Add the opcode to the master enum

In src/runtime/vm/hhbc.h, there’s a big table of preprocessor macros that lists every HHBC opcode, along with some information about them: whether they have any immediate arguments, what they push and pop on the evaluation stack, and whether they have any special behavior like affecting control flow. This table is used in many places to generate code that needs to enumerate all the opcodes. We add our new opcode, OpStrlen: no immediates, pops one cell, pushes one cell, no special behavior.

O(Strlen, NA, ONE(CV), ONE(CV), NF)

Emit the new opcode when we see a call to `strlen` in the source code

In src/compiler/analysis/emitter.cpp is the code that walks a parse tree and outputs the corresponding HHBC. We need to change the code that handles simple function calls, and have it emit our new OpStrlen opcode when it sees a call to strlen.

    ...
} else if (call->isCallToFunction("strlen")) {
  if (params && params->getCount() == 1) {
    visit((*params)[0]);
    emitConvertToCell(e);
    e.Strlen();
    return true;
  }
}
  ...

I want to note two points about this that limit the scope of the optimization:

This only covers direct calls to the builtin. There are other ways to call functions in PHP (e.g. $f()), and the new opcode won’t be involved with those. We’ll keep the C++ implementation of strlen in place for this reason. However, strlen is called directly in the vast majority of cases, so this restriction won’t hurt the optimization much, if at all.
We only convert callsites that have one argument. (If you call strlen with any number of arguments other than one, a warning is raised and NULL is returned.) This is simply to keep the implementation of the opcode clean; we won’t have to worry about checking the argument count, raising warnings, and adjusting the evaluation stack. Again, this restriction will have a negligible effect on performance.

Implement it in the interpreter

In src/runtime/vm/bytecode.cpp, there are functions that implement the behavior of each opcode. (They’re declared in src/runtime/vm/bytecode.h, using some of the aforementioned preprocessor macro tricks.)

inline void OPTBLD_INLINE VMExecutionContext::iopStrlen(PC& pc) {
  NEXT();
  TypedValue* subj = m_stack.topTV();
  int64 ans = 0;
  if (LIKELY(IS_STRING_TYPE(subj->m_type))) {
    ans = subj->m_data.pstr->size();
  } else {
    ans = f_strlen(tvAsVariant(subj));
  }

  tvRefcountedDecRef(subj);
  subj->m_type = KindOfInt64;
  subj->m_data.num = ans;
}

Note that we’re only really going after the string-input case here. In all other cases, we fall back to the old behavior.

At this point, we’ve achieved correctness. Just-in-time-compiling opcodes is always optional. If the JIT encounters an opcode that it doesn’t know how to translate, it simply falls back to the interpreter.

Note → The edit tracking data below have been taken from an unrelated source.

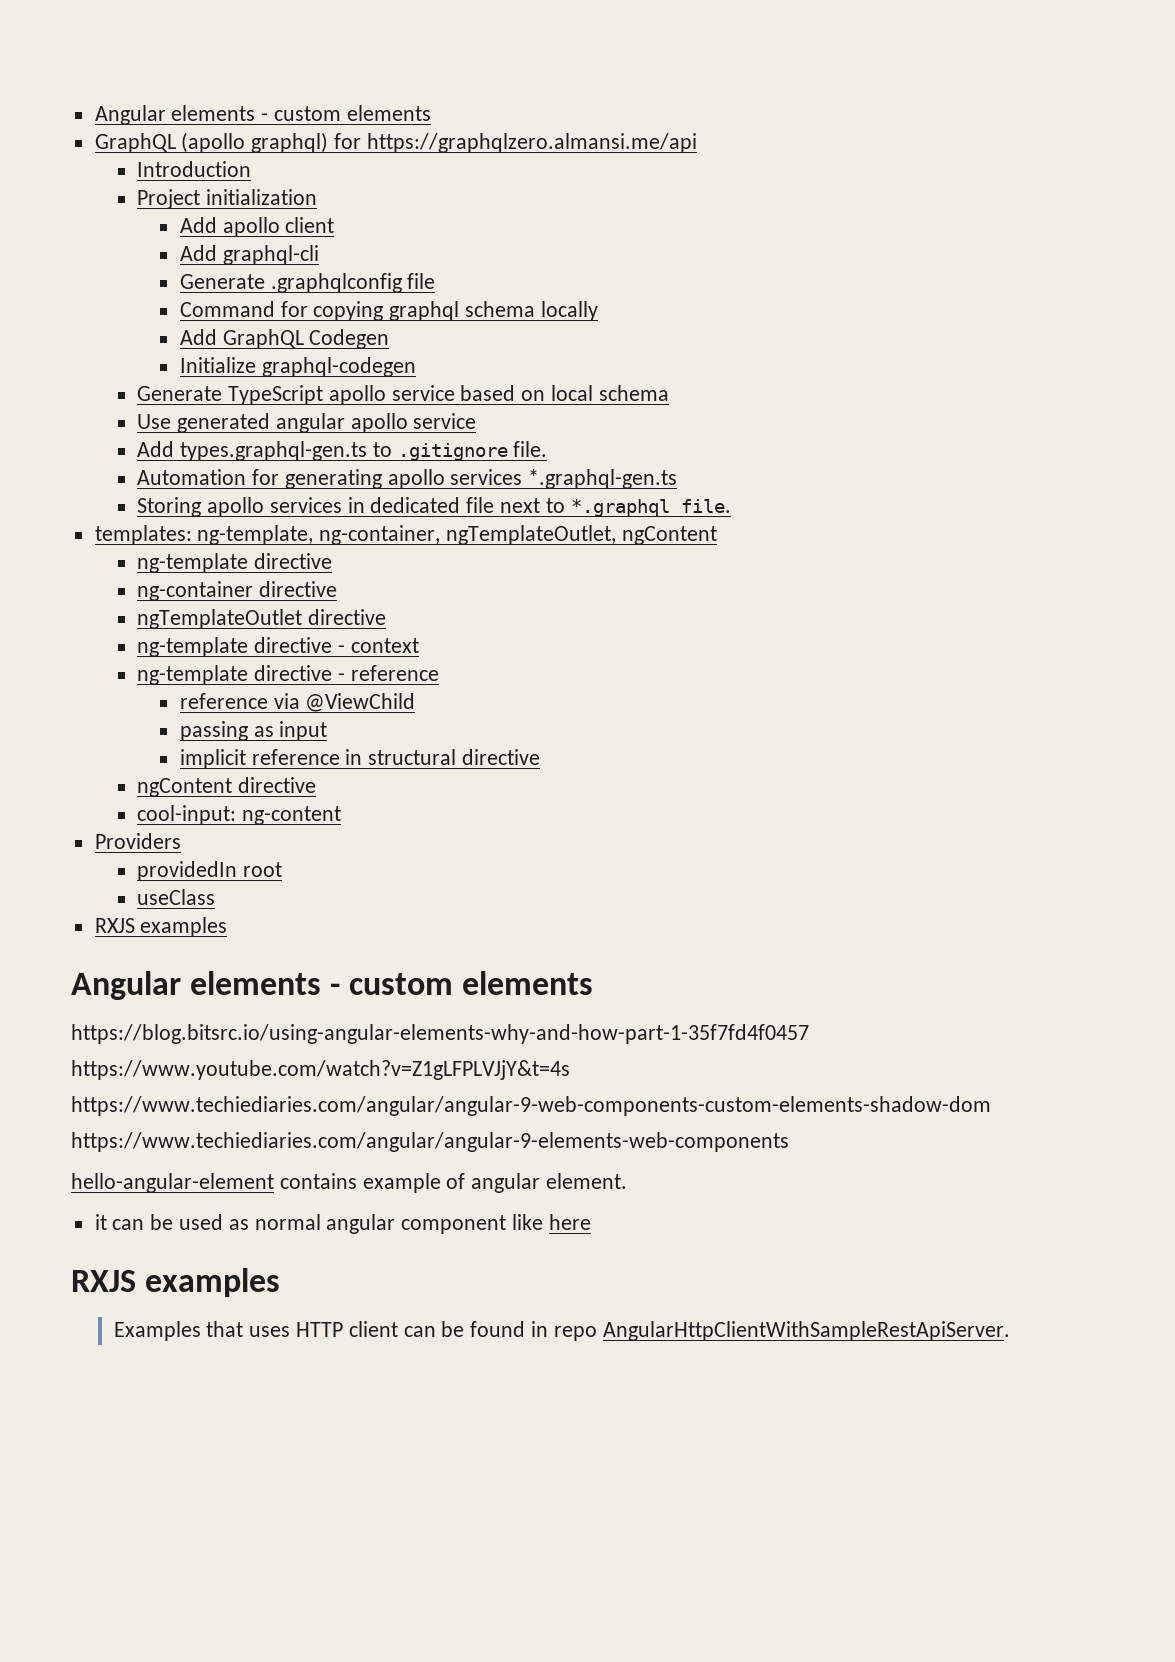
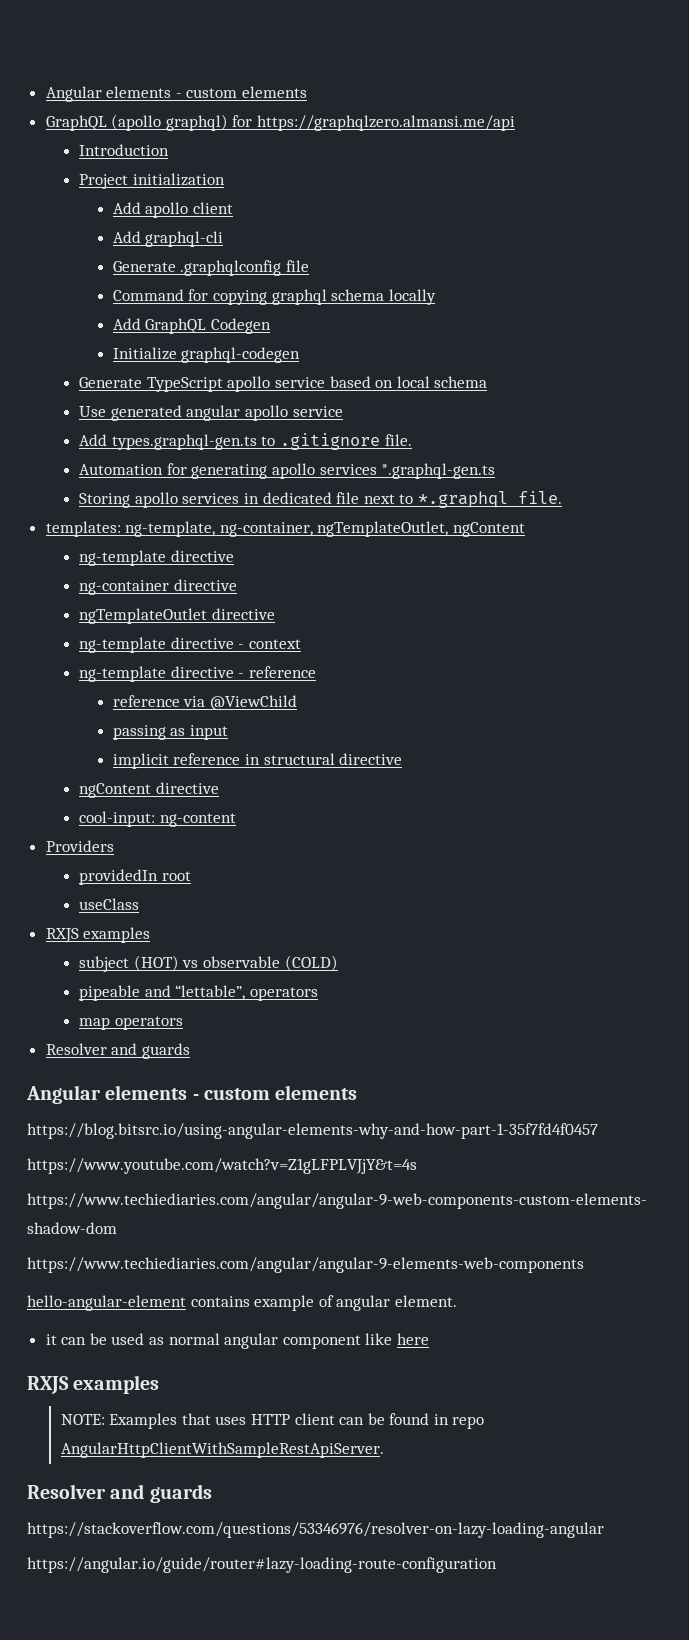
(228, 927) none -> [79,955,338,972] [79,985,319,1001] [79,1016,183,1030] [45,1043,190,1059] // subject (HOT) vs observable (COLD) // pipeable and “lettable”, operators // map operators // Resolver and guards
(281, 1282) none -> [60,1414,105,1425] NOTE:
(1010, 1331) none -> [27,1484,212,1503] [27,1522,604,1538] [27,1557,497,1573] // Resolver and guards // https://stackoverflow.com/questions/53346976/resolver-on-lazy-loading-angular // https://angular.io/guide/router#lazy-loading-route-configuration

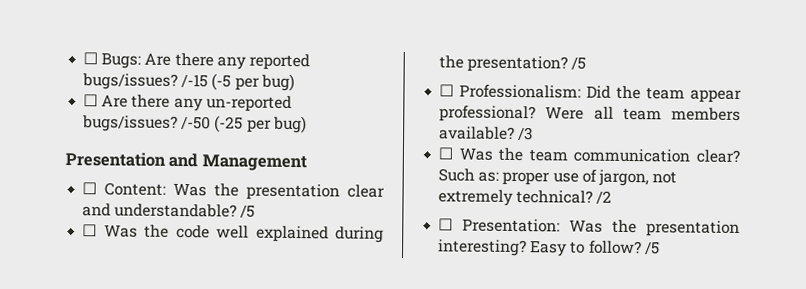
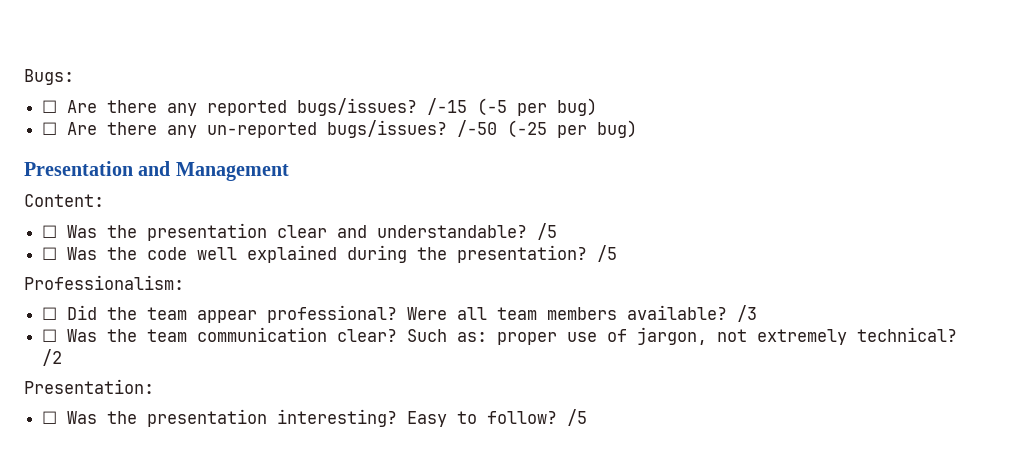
[83,52,142,69] ☐ Bugs: -> [24,69,74,85] [42,100,58,113] Bugs: // ☐
[82,182,167,196] // ☐ Content: -> [24,194,104,207] [42,225,58,238] // Content: // ☐
[439,84,582,99] // ☐ Professionalism: -> [24,275,184,290] [42,307,58,320] // Professionalism: // ☐
[438,218,561,233] // ☐ Presentation: -> [24,379,154,394] [42,411,58,424] // Presentation: // ☐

This is slow, though, and the whole point of this new opcode was speed, so let’s keep going.

Describe the opcode’s effects on types

In src/runtime/vm/translator/translator.cpp, there’s another big table of preprocessor macros that has some more specific information about the inputs and outputs of each opcode. That is, which memory locations does it read from and write to, and what type does it output? OpStrlen is very simple: its only input is the top of the eval stack, and its only output is the same. Its output type is an integer. It does not cause the stack pointer to move.

This information drives the JIT compiler’s logic for storing in-flight program values in machine registers. Before calling the function to emit machine code for the OpStrlen opcode itself, the JIT will ensure that the opcode’s input is in registers already (possibly by emitting load instructions, if need be). It will also know which register the opcode’s output is in, and what type it is. This allows it to synchronize enregistered program state back to memory, when the time comes.

Emit native machine code

Now it’s time to write out the machine instructions to implement this functionality. We’ll call methods, representing x86 instructions, on an assembler object, which will write machine code to the HHVM process’ translation cache.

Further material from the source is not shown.